Information given section start

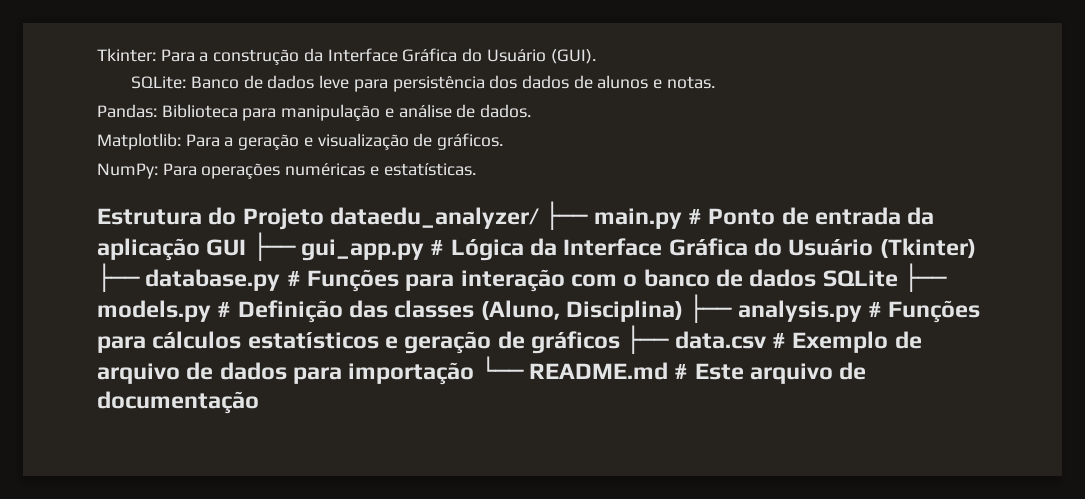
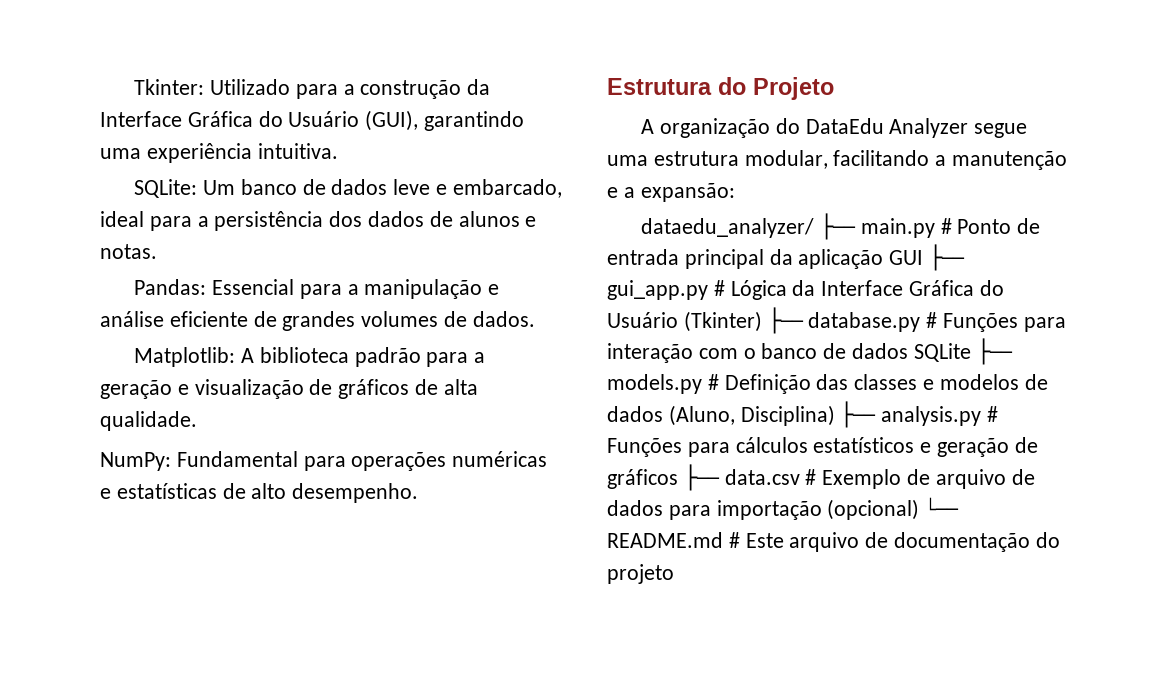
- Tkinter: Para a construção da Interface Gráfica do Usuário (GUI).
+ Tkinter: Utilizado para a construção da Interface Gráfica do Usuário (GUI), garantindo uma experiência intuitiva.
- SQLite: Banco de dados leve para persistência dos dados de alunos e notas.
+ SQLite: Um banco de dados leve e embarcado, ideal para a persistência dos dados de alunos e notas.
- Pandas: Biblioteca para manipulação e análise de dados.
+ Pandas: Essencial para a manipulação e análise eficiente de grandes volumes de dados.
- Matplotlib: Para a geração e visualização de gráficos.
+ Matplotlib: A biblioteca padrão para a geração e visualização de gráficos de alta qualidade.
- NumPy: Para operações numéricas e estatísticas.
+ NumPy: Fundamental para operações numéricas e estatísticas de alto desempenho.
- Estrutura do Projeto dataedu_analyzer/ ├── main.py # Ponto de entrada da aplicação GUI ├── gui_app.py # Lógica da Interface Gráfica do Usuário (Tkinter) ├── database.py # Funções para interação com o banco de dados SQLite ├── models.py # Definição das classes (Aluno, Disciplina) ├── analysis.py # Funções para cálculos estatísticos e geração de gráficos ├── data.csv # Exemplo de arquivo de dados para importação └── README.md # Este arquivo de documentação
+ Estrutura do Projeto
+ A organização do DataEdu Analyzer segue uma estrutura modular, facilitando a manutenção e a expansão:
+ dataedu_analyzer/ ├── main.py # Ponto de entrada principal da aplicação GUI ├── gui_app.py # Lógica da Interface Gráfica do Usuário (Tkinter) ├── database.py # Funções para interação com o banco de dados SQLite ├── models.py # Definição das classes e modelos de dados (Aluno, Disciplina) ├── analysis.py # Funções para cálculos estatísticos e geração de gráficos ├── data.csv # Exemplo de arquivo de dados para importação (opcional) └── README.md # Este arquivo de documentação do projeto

Information given section end

-- Exercise prompt --
Track down all lines above with the string "persistência" and copy them.

-- Output of the exercise --
- SQLite: Banco de dados leve para persistência dos dados de alunos e notas.
+ SQLite: Um banco de dados leve e embarcado, ideal para a persistência dos dados de alunos e notas.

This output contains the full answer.